■ Data excerpts
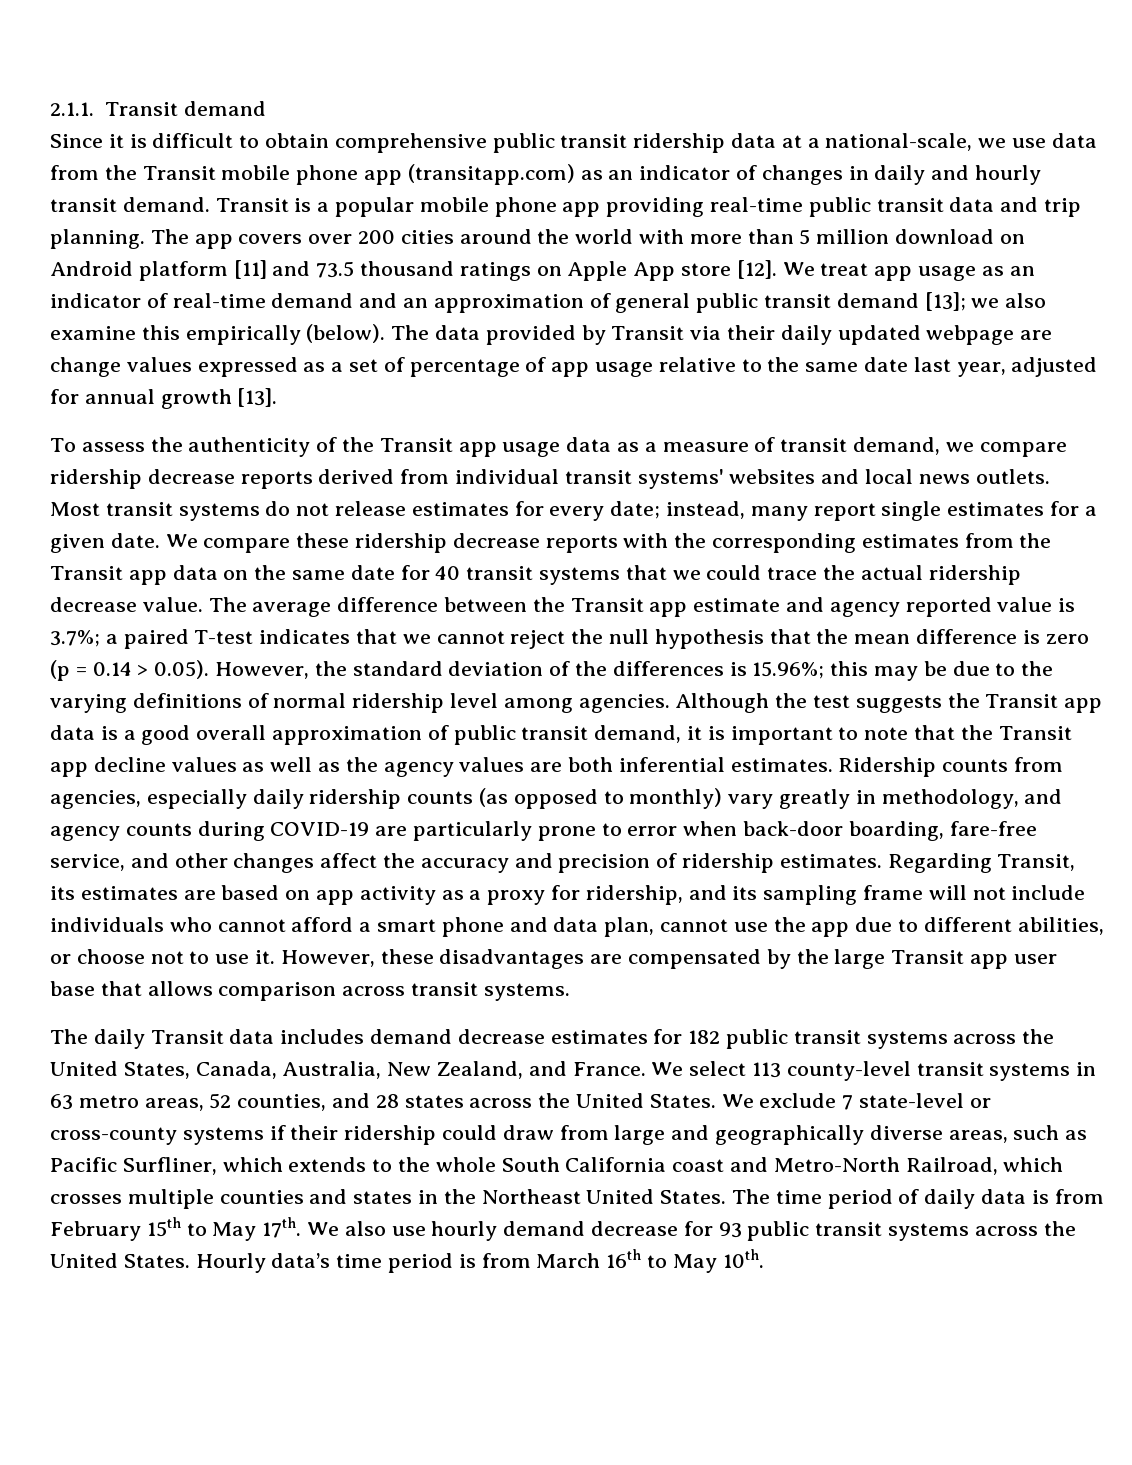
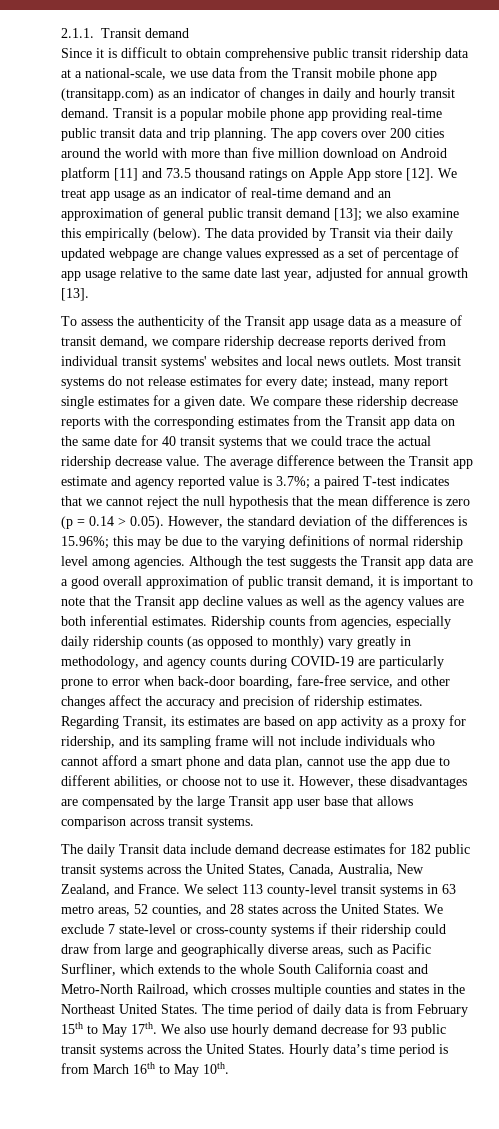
- The app covers over 200 cities around the world with more than 5 million download on Android platform [11] and 73.5 thousand ratings on Apple App store [12].
+ The app covers over 200 cities around the world with more than five million download on Android platform [11] and 73.5 thousand ratings on Apple App store [12].
- Although the test suggests the Transit app data is a good overall approximation of public transit demand, it is important to note that the Transit app decline values as well as the agency values are both inferential estimates.
+ Although the test suggests the Transit app data are a good overall approximation of public transit demand, it is important to note that the Transit app decline values as well as the agency values are both inferential estimates.
- The daily Transit data includes demand decrease estimates for 182 public transit systems across the United States, Canada, Australia, New Zealand, and France.
+ The daily Transit data include demand decrease estimates for 182 public transit systems across the United States, Canada, Australia, New Zealand, and France.

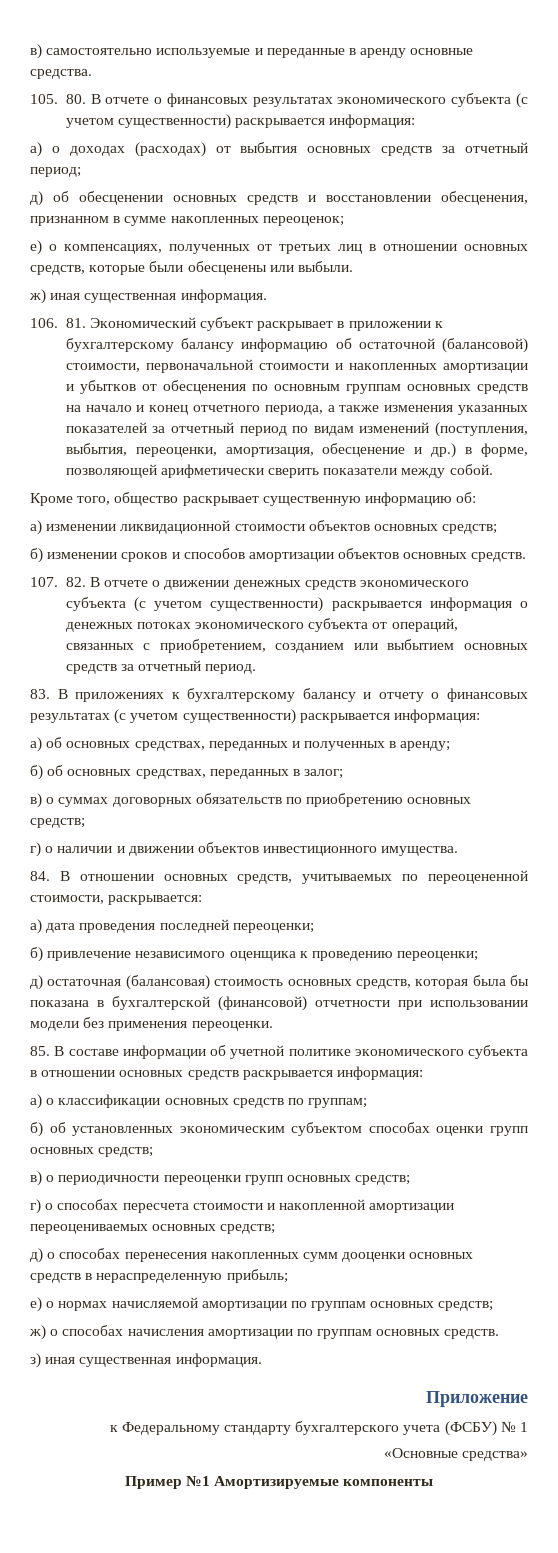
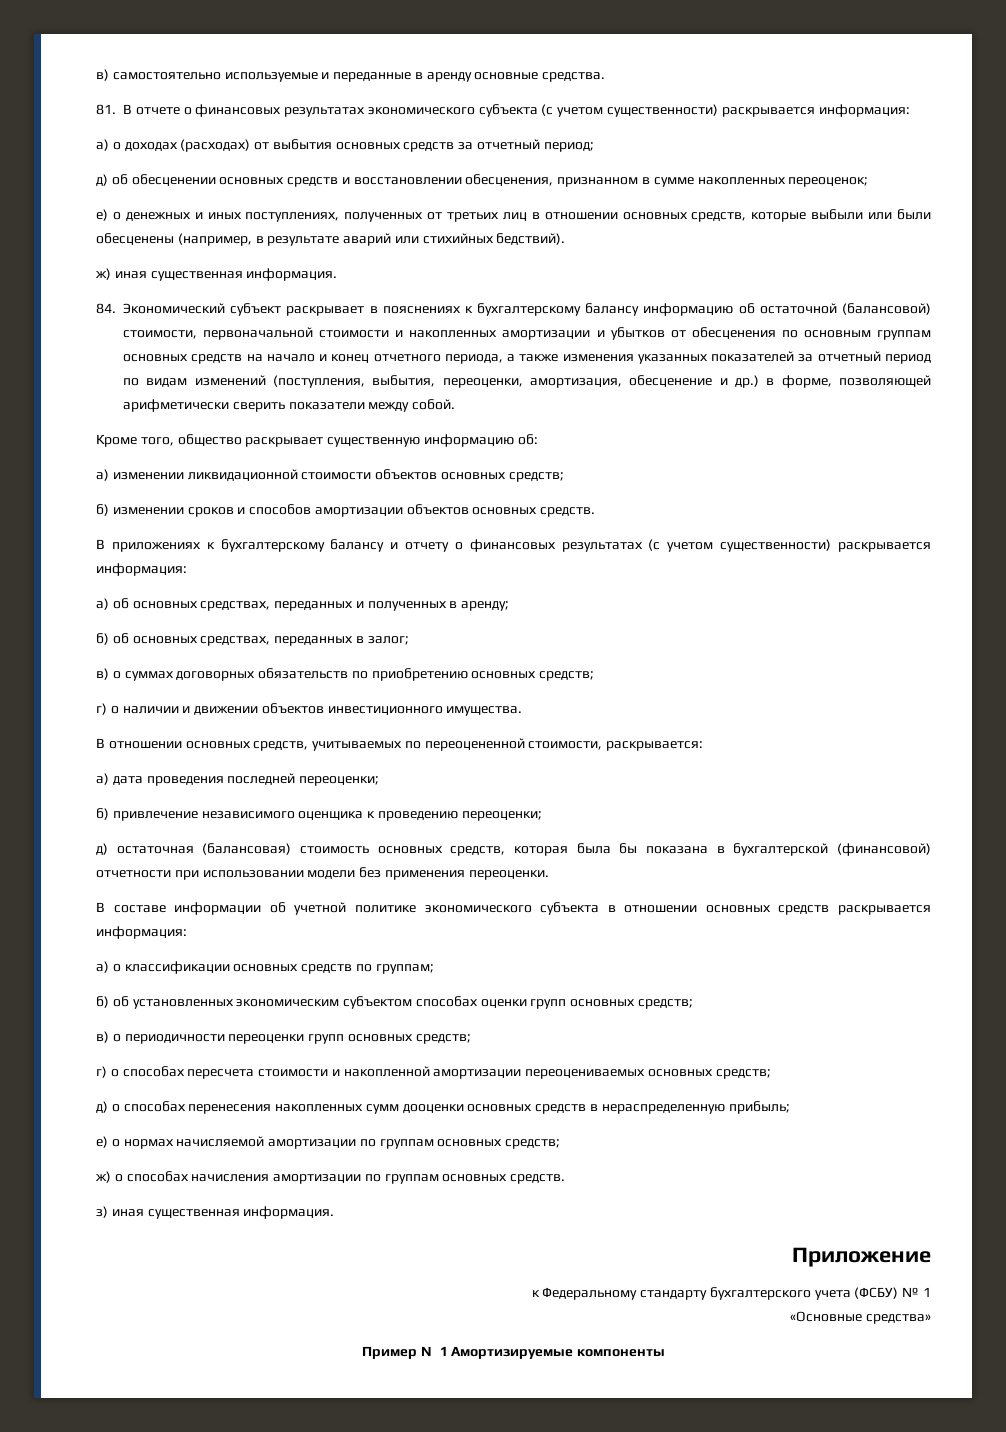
- 105. 80. В отчете о финансовых результатах экономического субъекта (с учетом существенности) раскрывается информация:
+ 81. В отчете о финансовых результатах экономического субъекта (с учетом существенности) раскрывается информация:
- е) о компенсациях, полученных от третьих лиц в отношении основных средств, которые были обесценены или выбыли.
+ е) о денежных и иных поступлениях, полученных от третьих лиц в отношении основных средств, которые выбыли или были обесценены (например, в результате аварий или стихийных бедствий).
- 106. 81. Экономический субъект раскрывает в приложении к бухгалтерскому балансу информацию об остаточной (балансовой) стоимости, первоначальной стоимости и накопленных амортизации и убытков от обесценения по основным группам основных средств на начало и конец отчетного периода, а также изменения указанных показателей за отчетный период по видам изменений (поступления, выбытия, переоценки, амортизация, обесценение и др.) в форме, позволяющей арифметически сверить показатели между собой.
+ 84. Экономический субъект раскрывает в пояснениях к бухгалтерскому балансу информацию об остаточной (балансовой) стоимости, первоначальной стоимости и накопленных амортизации и убытков от обесценения по основным группам основных средств на начало и конец отчетного периода, а также изменения указанных показателей за отчетный период по видам изменений (поступления, выбытия, переоценки, амортизация, обесценение и др.) в форме, позволяющей арифметически сверить показатели между собой.
- 107. 82. В отчете о движении денежных средств экономического субъекта (с учетом существенности) раскрывается информация о денежных потоках экономического субъекта от операций, связанных с приобретением, созданием или выбытием основных средств за отчетный период.
- 83. В приложениях к бухгалтерскому балансу и отчету о финансовых результатах (с учетом существенности) раскрывается информация:
+ В приложениях к бухгалтерскому балансу и отчету о финансовых результатах (с учетом существенности) раскрывается информация:
- 84. В отношении основных средств, учитываемых по переоцененной стоимости, раскрывается:
+ В отношении основных средств, учитываемых по переоцененной стоимости, раскрывается:
- 85. В составе информации об учетной политике экономического субъекта в отношении основных средств раскрывается информация:
+ В составе информации об учетной политике экономического субъекта в отношении основных средств раскрывается информация:

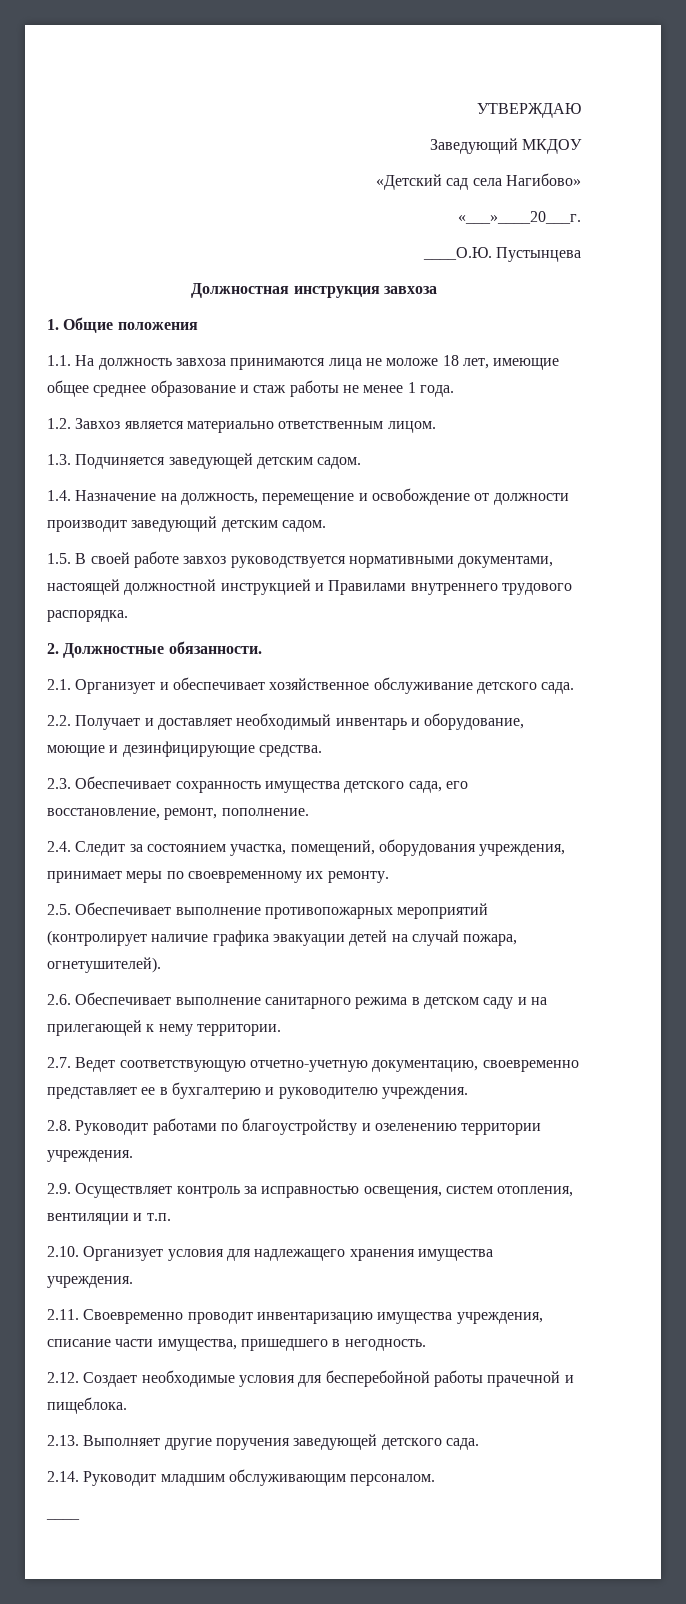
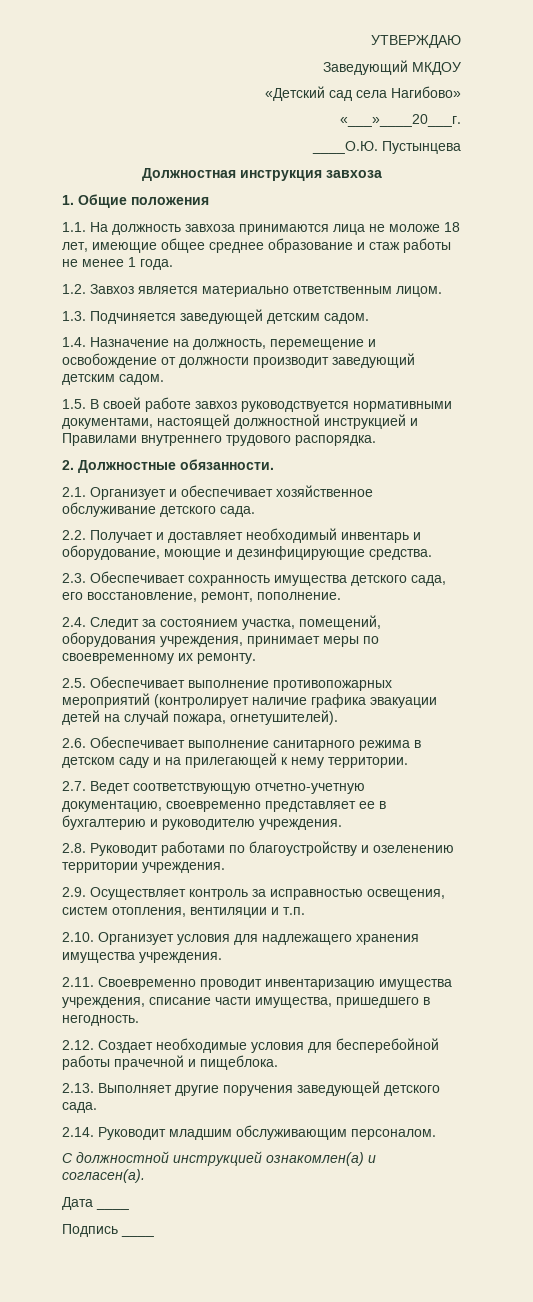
- ____
+ С должностной инструкцией ознакомлен(а) и согласен(а).
+ Дата ____
+ Подпись ____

■ ASSIGNMENT
No picture belongs in the answer, but every word of the records above does, exactly as given.

■ TASK RESPONSE
- The app covers over 200 cities around the world with more than 5 million download on Android platform [11] and 73.5 thousand ratings on Apple App store [12].
+ The app covers over 200 cities around the world with more than five million download on Android platform [11] and 73.5 thousand ratings on Apple App store [12].
- Although the test suggests the Transit app data is a good overall approximation of public transit demand, it is important to note that the Transit app decline values as well as the agency values are both inferential estimates.
+ Although the test suggests the Transit app data are a good overall approximation of public transit demand, it is important to note that the Transit app decline values as well as the agency values are both inferential estimates.
- The daily Transit data includes demand decrease estimates for 182 public transit systems across the United States, Canada, Australia, New Zealand, and France.
+ The daily Transit data include demand decrease estimates for 182 public transit systems across the United States, Canada, Australia, New Zealand, and France.

- 105. 80. В отчете о финансовых результатах экономического субъекта (с учетом существенности) раскрывается информация:
+ 81. В отчете о финансовых результатах экономического субъекта (с учетом существенности) раскрывается информация:
- е) о компенсациях, полученных от третьих лиц в отношении основных средств, которые были обесценены или выбыли.
+ е) о денежных и иных поступлениях, полученных от третьих лиц в отношении основных средств, которые выбыли или были обесценены (например, в результате аварий или стихийных бедствий).
- 106. 81. Экономический субъект раскрывает в приложении к бухгалтерскому балансу информацию об остаточной (балансовой) стоимости, первоначальной стоимости и накопленных амортизации и убытков от обесценения по основным группам основных средств на начало и конец отчетного периода, а также изменения указанных показателей за отчетный период по видам изменений (поступления, выбытия, переоценки, амортизация, обесценение и др.) в форме, позволяющей арифметически сверить показатели между собой.
+ 84. Экономический субъект раскрывает в пояснениях к бухгалтерскому балансу информацию об остаточной (балансовой) стоимости, первоначальной стоимости и накопленных амортизации и убытков от обесценения по основным группам основных средств на начало и конец отчетного периода, а также изменения указанных показателей за отчетный период по видам изменений (поступления, выбытия, переоценки, амортизация, обесценение и др.) в форме, позволяющей арифметически сверить показатели между собой.
- 107. 82. В отчете о движении денежных средств экономического субъекта (с учетом существенности) раскрывается информация о денежных потоках экономического субъекта от операций, связанных с приобретением, созданием или выбытием основных средств за отчетный период.
- 83. В приложениях к бухгалтерскому балансу и отчету о финансовых результатах (с учетом существенности) раскрывается информация:
+ В приложениях к бухгалтерскому балансу и отчету о финансовых результатах (с учетом существенности) раскрывается информация:
- 84. В отношении основных средств, учитываемых по переоцененной стоимости, раскрывается:
+ В отношении основных средств, учитываемых по переоцененной стоимости, раскрывается:
- 85. В составе информации об учетной политике экономического субъекта в отношении основных средств раскрывается информация:
+ В составе информации об учетной политике экономического субъекта в отношении основных средств раскрывается информация:

- ____
+ С должностной инструкцией ознакомлен(а) и согласен(а).
+ Дата ____
+ Подпись ____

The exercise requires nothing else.